An Earthship is a type of home that takes care of its own needs with regard to energy, water, waste disposal and sometimes even food production. It achieves a high level of energy efficiency by using the sun's heat as much as possible and having heavy insulation. The idea is to have a home with no pipes or cables coming in or out: no electrical lines, sewage pipes, water mains
Earthships are intended to be built by people who are not trained builders.
The original Earthships are built of earth rammed into old tin cans or tires. This means the majority of building material is earth found on-site and the rest of it is recycled. These materials are cheap or free and can be used with very little energy-use or environmental impact.
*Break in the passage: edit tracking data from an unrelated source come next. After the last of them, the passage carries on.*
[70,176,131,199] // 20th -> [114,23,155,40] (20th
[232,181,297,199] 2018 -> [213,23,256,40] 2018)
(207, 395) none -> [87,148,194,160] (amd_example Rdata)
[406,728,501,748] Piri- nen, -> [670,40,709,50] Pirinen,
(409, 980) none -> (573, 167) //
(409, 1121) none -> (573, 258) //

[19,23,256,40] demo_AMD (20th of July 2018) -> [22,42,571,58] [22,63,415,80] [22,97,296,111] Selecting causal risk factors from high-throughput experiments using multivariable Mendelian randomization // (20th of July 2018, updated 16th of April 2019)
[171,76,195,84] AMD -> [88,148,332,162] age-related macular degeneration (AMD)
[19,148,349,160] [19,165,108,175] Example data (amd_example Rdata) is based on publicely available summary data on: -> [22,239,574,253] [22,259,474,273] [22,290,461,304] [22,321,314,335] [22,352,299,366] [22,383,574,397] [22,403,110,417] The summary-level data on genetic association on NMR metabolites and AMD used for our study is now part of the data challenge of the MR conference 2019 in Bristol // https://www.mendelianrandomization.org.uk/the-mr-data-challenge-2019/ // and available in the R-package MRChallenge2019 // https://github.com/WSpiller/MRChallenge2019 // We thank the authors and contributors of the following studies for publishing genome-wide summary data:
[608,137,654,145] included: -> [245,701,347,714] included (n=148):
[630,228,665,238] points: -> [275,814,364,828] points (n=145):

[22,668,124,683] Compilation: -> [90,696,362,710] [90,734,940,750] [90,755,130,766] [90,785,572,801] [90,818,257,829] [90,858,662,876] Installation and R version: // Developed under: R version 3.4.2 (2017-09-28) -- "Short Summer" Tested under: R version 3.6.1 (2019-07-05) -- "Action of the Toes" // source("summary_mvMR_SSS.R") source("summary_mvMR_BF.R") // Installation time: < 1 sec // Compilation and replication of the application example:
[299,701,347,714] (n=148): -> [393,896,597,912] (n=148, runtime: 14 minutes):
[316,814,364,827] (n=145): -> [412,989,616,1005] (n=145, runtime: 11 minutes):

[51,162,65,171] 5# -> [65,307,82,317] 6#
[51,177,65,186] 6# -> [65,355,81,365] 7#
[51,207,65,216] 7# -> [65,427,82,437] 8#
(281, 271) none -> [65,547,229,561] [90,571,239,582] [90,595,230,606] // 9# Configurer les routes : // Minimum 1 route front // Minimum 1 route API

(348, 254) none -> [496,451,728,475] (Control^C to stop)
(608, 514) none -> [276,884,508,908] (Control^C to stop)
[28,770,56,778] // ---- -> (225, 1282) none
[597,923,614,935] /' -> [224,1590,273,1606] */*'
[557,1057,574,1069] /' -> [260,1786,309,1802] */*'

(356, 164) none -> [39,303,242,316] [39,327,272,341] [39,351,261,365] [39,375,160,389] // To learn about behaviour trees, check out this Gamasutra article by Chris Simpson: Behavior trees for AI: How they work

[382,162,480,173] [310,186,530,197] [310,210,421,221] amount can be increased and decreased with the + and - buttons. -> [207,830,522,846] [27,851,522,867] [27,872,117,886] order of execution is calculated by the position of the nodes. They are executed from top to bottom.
Earthships are the brainchild of Mike Reynolds and are designed and marketed by Earthship Biotecture of Taos, New Mexico.
Many other self-sufficient, off-grit homes that are Earthships by definition are feasible. A traditional example is the Mandan-earthhouse built by north american Indians. A modern example could be a container-home. This is a great example because using old shipping containers transcribes the idea of recycling in a tremendous way. A container Earthship recycles many tons of steel with very little energy input. 
Rammed earth tires
Earthships are usually made of recycled rubber tyres with earth packed into them. However, any dense material with a potential for thermal mass, such as concrete, adobe, or stone could be used. Rammed-earth tyres have the following advantages -
- Unlike such materials as concrete, they can be used by anyone. No special equipment is required to make them or use them. Scrap tires are ubiquitous around the world and easy to come by; there are an estimated 2 billion tires throughout the United States. As of 1996, 253 million scrap tires were being generated each year in the United States, with 70% being reclaimed by the scrap tire market (leaving perhaps 75 million scrap tires available for reuse as whole tires). The method by which scrap tires are converted into usable "bricks" is simple and affordable: earth is packed in using a sledgehammer.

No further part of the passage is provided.